V. Integration with Statewide Infrastructure / Collaboration

  • Section 1
  • Section 2
  • ....

VI. Education and Training

Nature and description

HPC and big data are fields in which both the software and hardware landscape changes rapidly. Academic and Research Computing Systems staff strives to keep current in these technologies, and to provide means of educating users in these areas.

Current status

In order to aid researchers in using HPC and big data resources, and apprising users of current technologies and practices, these services are offered :

  • 2 to 3 workshops on use of HPC and big data resources
  • HPC and big data wiki
  • annual meeting between reearchers using HPC and big data resources and Academic and Research Computing Systems staff

Three-year plan

It is anticipated that the current methods will be sufficient for the next three years, with possibly an increase in the frequency and range of topics of workshops.

VII. Support Staff

Nature and description

NJIT provides support staff for researchers who wish to use HPC and big data resources.
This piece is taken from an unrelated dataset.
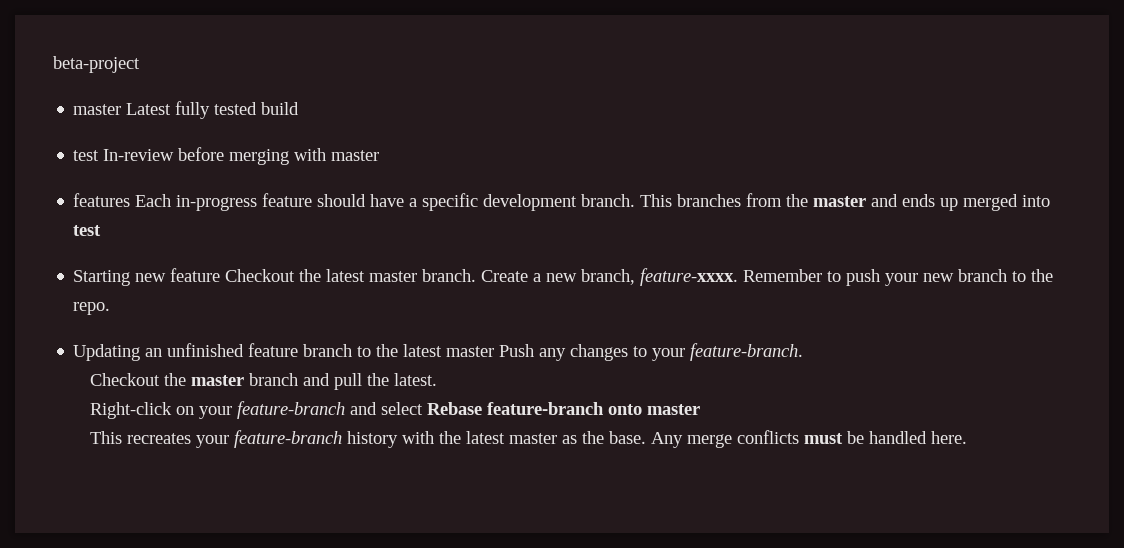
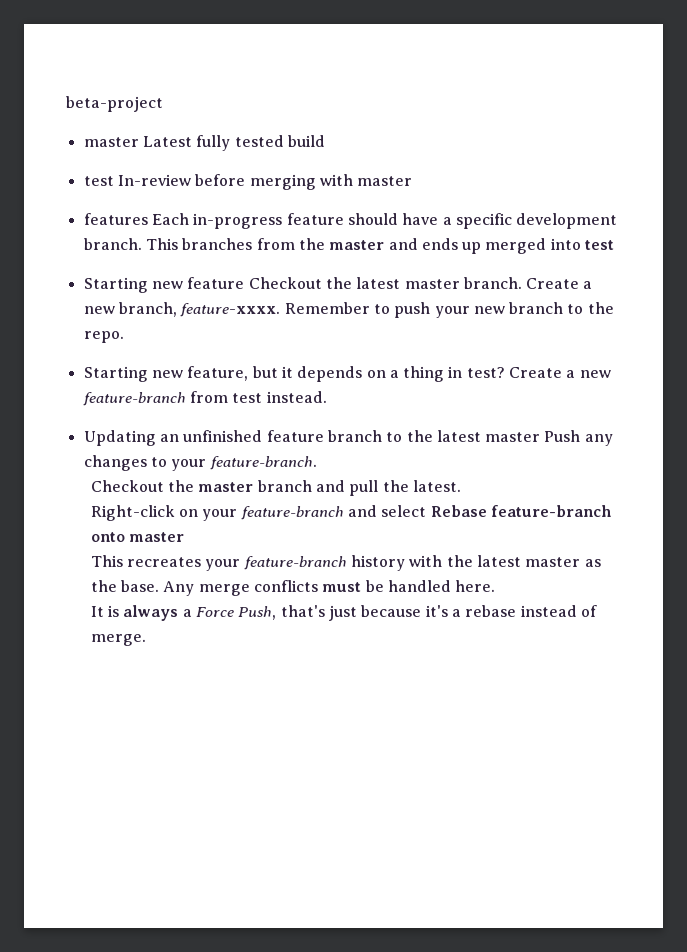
(111, 308) none -> [83,366,611,382] [82,391,327,406] // Starting new feature, but it depends on a thing in test? Create a new feature-branch from test instead.
(967, 437) none -> [90,605,597,621] [90,634,146,646] // It is always a Force Push, that's just because it's a rebase instead of merge.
The staff provides the specialized knowledge and guidance that is often needed by researchers to effectively use these resources .

Current status

Two staff members of Academic and Research Computing Systems (ARCS) devote almost all of their time to HPC and big data support, and a third member devotes some time to this. Support includes :

  • Installation of compilers, applications, libraries, and utilities requested by users
  • Installing specialized hardware for individual researchers
  • Configuring and/or arranging the implementation of specialized networking
  • Customized scripts to aid users in their use of HPC resources
  • Assistance in selection and purchase of hardware
  • Assistance in debugging and optimizing code
  • Assistance in getting applications to run
  • Assistance in working with and managing big data
  • Providing access to MySQL, Oracle, GIT, and other services in the NJIT cloud
  • Assistance in using cloud HPC resources

Three-year plan

NJIT recognizes the necessity of providing staff support for researchers using HPC and big data resources. In addition to ARCS staff support, staff in the Technology Support Center will be trained to handle first level response on use of HPC and big data resources.